The date assigned to Nicholas Bayard by his English biographers is about 1410; but this can hardly be correct if Mr. Coxe is right in assigning the handwriting of the Merton manuscript to the previous century. The whole question of the era in which this writer lived, and his nationality, is minutely discussed by Quétif in his "Scriptores Ordinis Prædicatorum," who inclines to believe that Bayard was a Frenchman of the thirteenth century. This, according to Quétif, is the opinion of an ancient French writer, Bernard Guido. Quétif also shows how, in the collections of that age, preserved up to his days in the Sorbonne, Bayard's sermons constantly occurred in company with those of William of Auvergne, bishop of Paris (1228–48), and other great characters of Louis IX's reign. More conclusive as to the date is Quétif's assertion that in the "Liber Rectoris Universitatis Parisiensis" Bayard's great work is mentioned as being for sale in Paris before the year 1303; that several other discourses of Bayard were for sale in Paris at the same time; and that his "Sermones Dominicales" formed part of a parchment folio in the Sorbonne library, containing Robert de Sorbonne's "Liber de Conscientiâ".

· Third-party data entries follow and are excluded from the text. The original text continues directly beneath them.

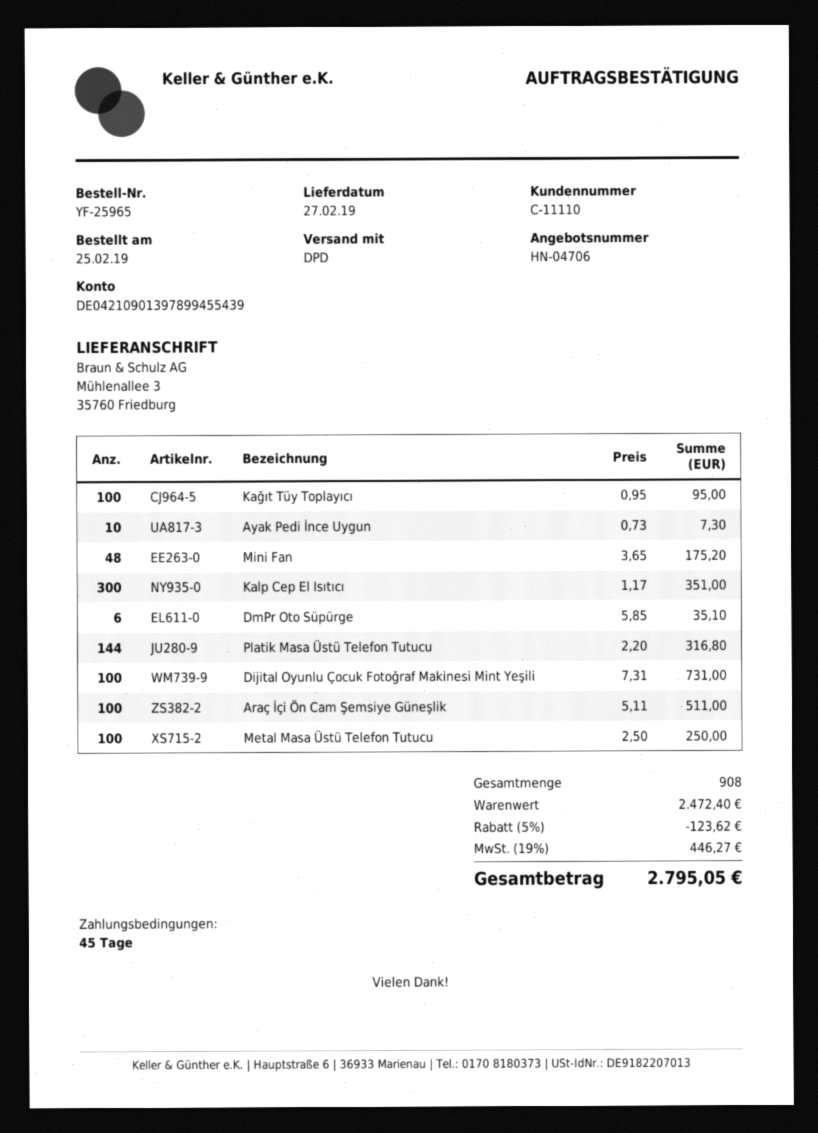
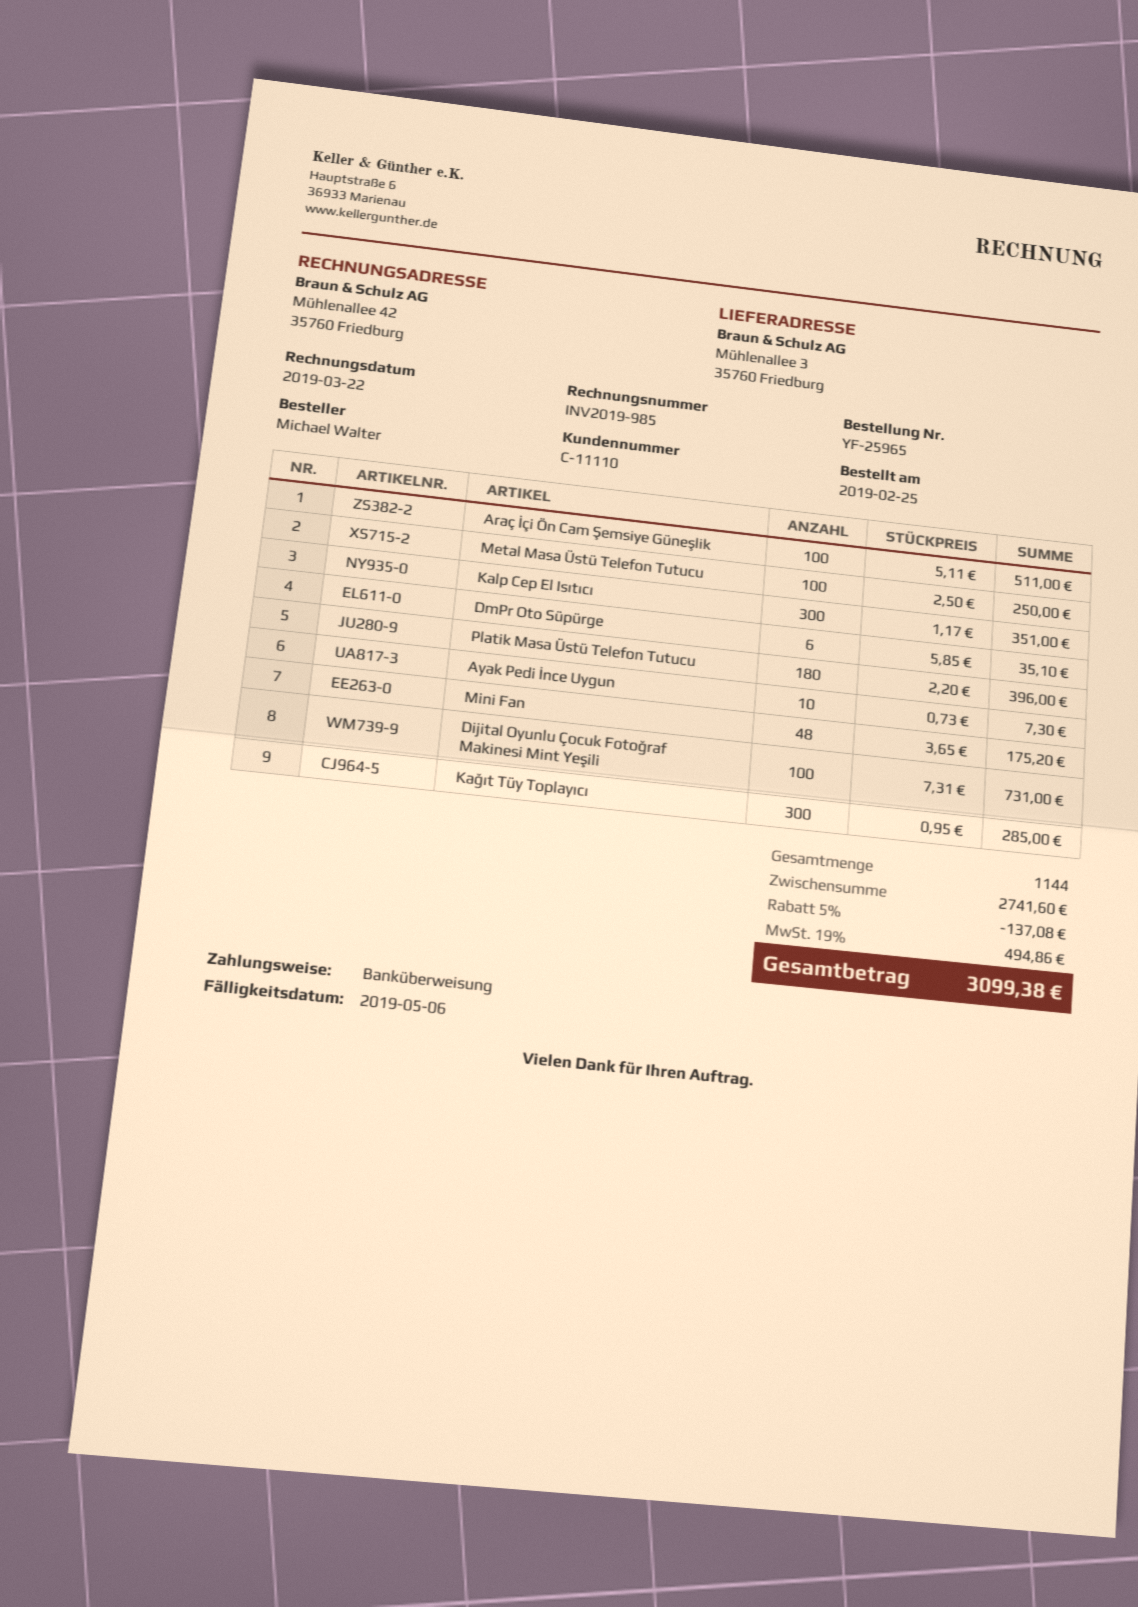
Kağıt Tüy Toplayıcı: 100 x 0.95 = 95.00 -> 300 x 0.95 = 285.00
Platik Masa Üstü Telefon Tutucu: 144 x 2.20 = 316.80 -> 180 x 2.20 = 396.00
total quantity: 908 -> 1144
subtotal: 2472.40 -> 2741.60
discount: 5% = 123.62 -> 5% = 137.08
tax: 19% = 446.27 -> 19% = 494.86
total: 2795.05 -> 3099.38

Quétif does not, however, adduce any indubitable evidence that Bayard was a Frenchman. But if he was the writer of the "Summa de Abstinentia," which Quétif unhesitatingly assigns to him, and does really, as Quétif asserts, mingle French words with the Latin text, the fact of his French residence, if not of his French birth, may perhaps be considered as proved. Lastly, as regards the order to which Bayard belonged, Quétif observes that there is no certain evidence whether he was a Franciscan or a Dominican. In all the manuscripts excepting one he appears to be called simply Frater Nicholas de Bayard, and in the only one which is more precise he is called a Minorite.

Only one of Bayard's works seems to have been printed, and that one of somewhat doubtful authenticity, the "Summa de Abstinentia," which was published under the title of "Dictionarius Pauperum" by John Knoblouch at Cologne in 1518, and again at Paris in 1530. A longer list of Bayard's works is given by Bale.